### [What to work on]
Nothing but the pictures should be dropped; repeat the rest of the data below exactly.

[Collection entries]
----------
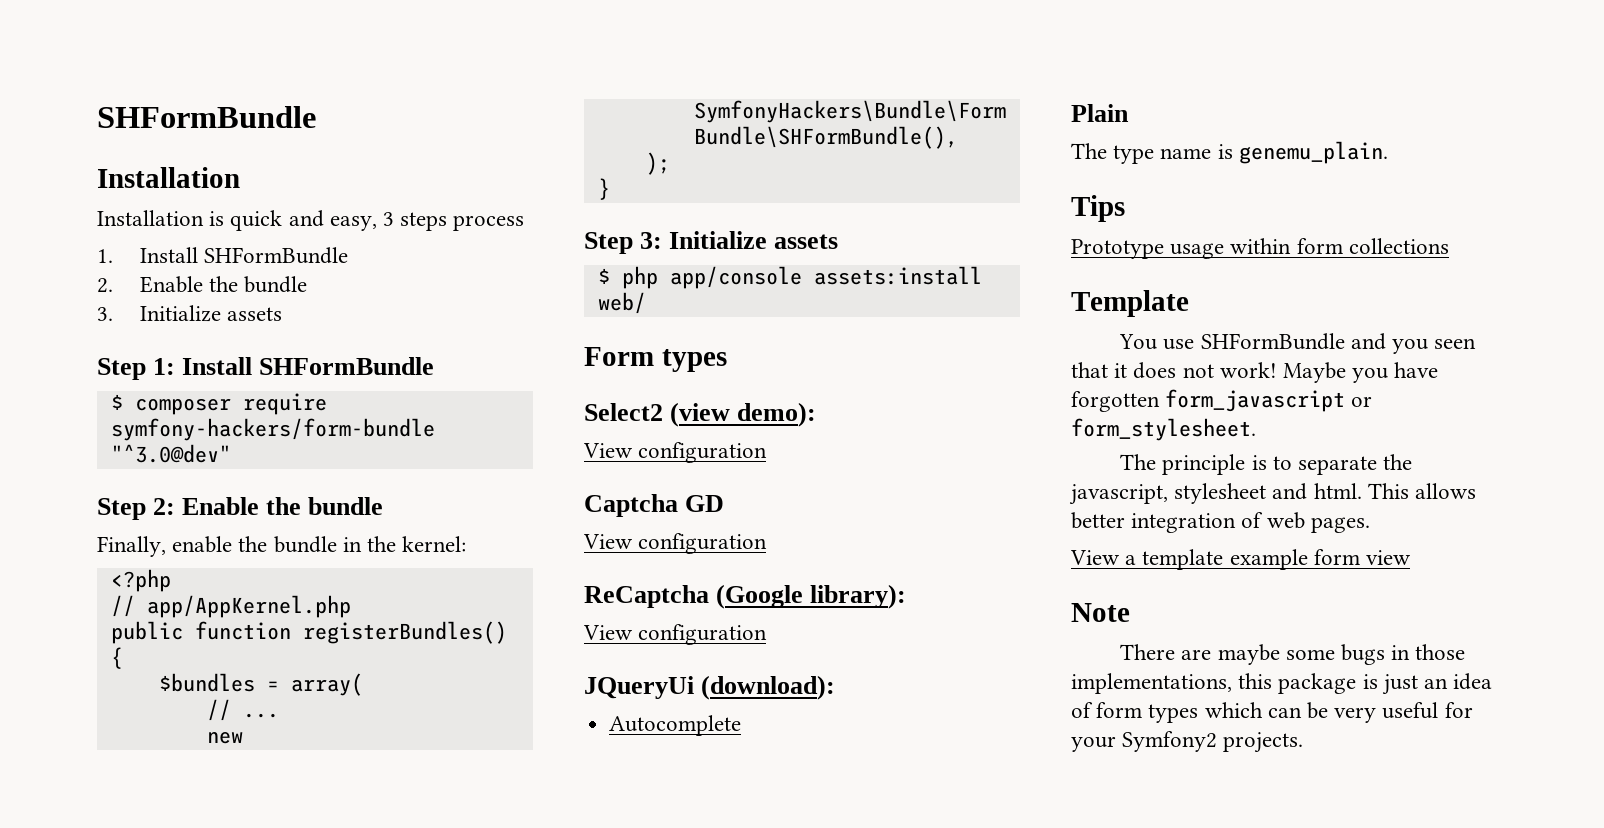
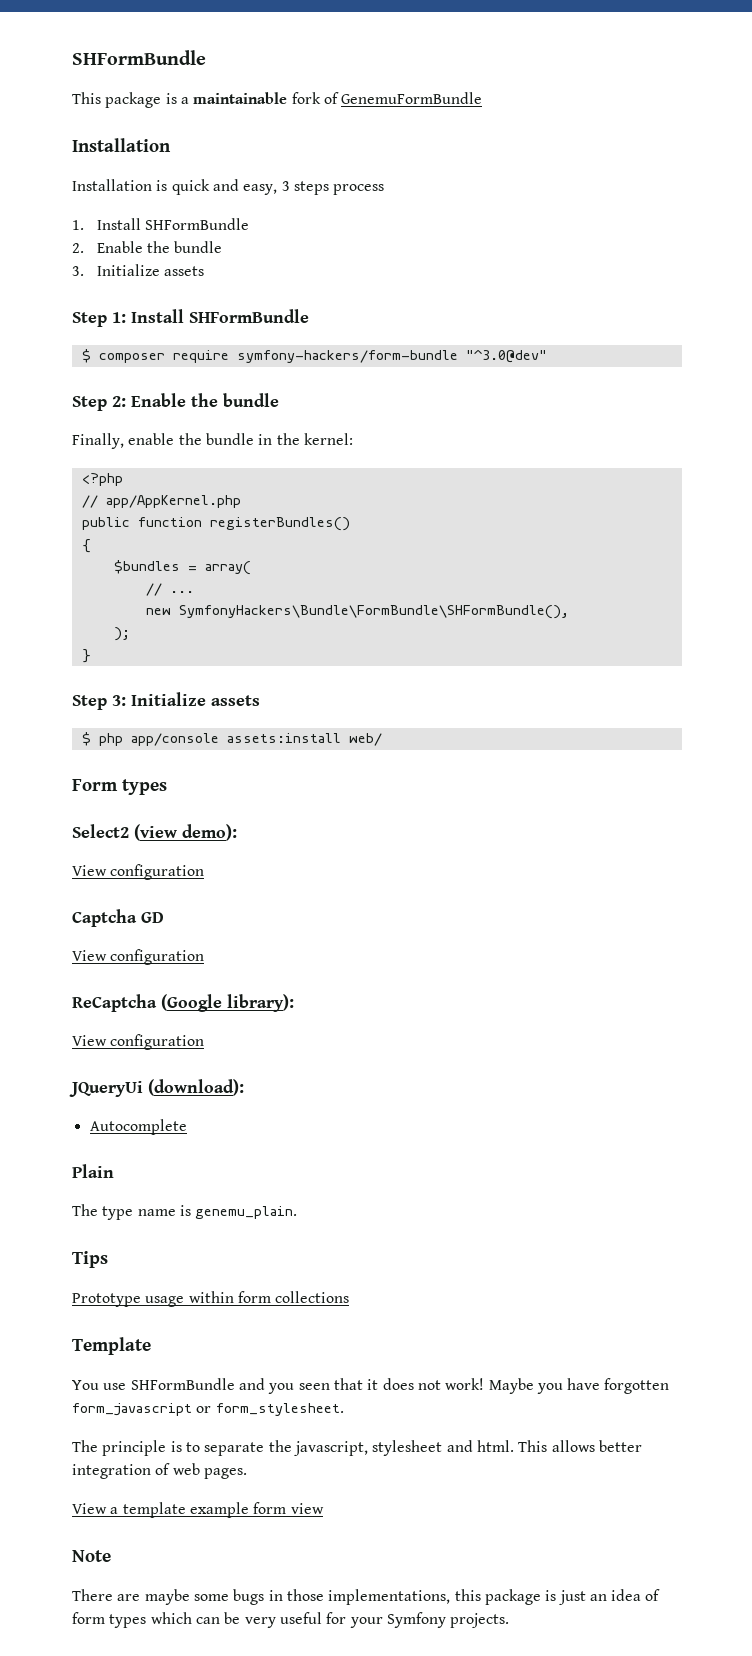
[97,106,316,128] SHFormBundle -> [72,50,206,65] [72,92,483,108] SHFormBundle // This package is a maintainable fork of GenemuFormBundle
[1122,731,1218,752] Symfony2 -> [386,1612,446,1628] Symfony

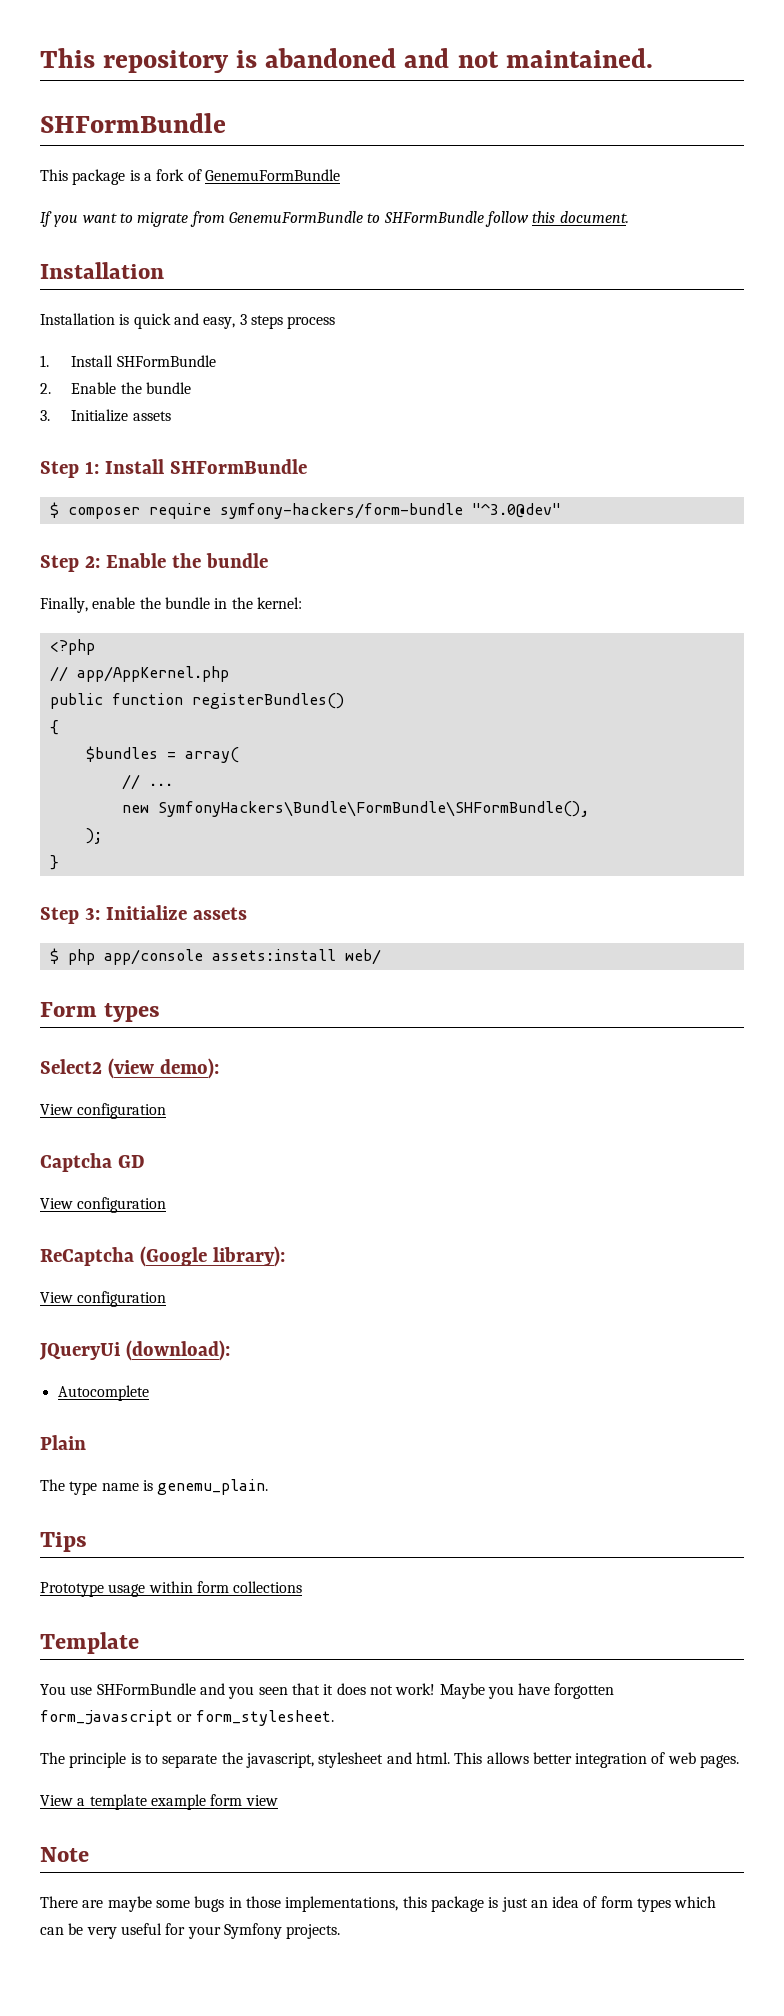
(72, 57) none -> [40,48,653,73] This repository is abandoned and not maintained. //
[193,92,288,104] maintainable -> (152, 177) none
(483, 98) none -> [40,211,629,227] // If you want to migrate from GenemuFormBundle to SHFormBundle follow this document.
----------
### [Reply]
[97,106,316,128] SHFormBundle -> [72,50,206,65] [72,92,483,108] SHFormBundle // This package is a maintainable fork of GenemuFormBundle
[1122,731,1218,752] Symfony2 -> [386,1612,446,1628] Symfony

(72, 57) none -> [40,48,653,73] This repository is abandoned and not maintained. //
[193,92,288,104] maintainable -> (152, 177) none
(483, 98) none -> [40,211,629,227] // If you want to migrate from GenemuFormBundle to SHFormBundle follow this document.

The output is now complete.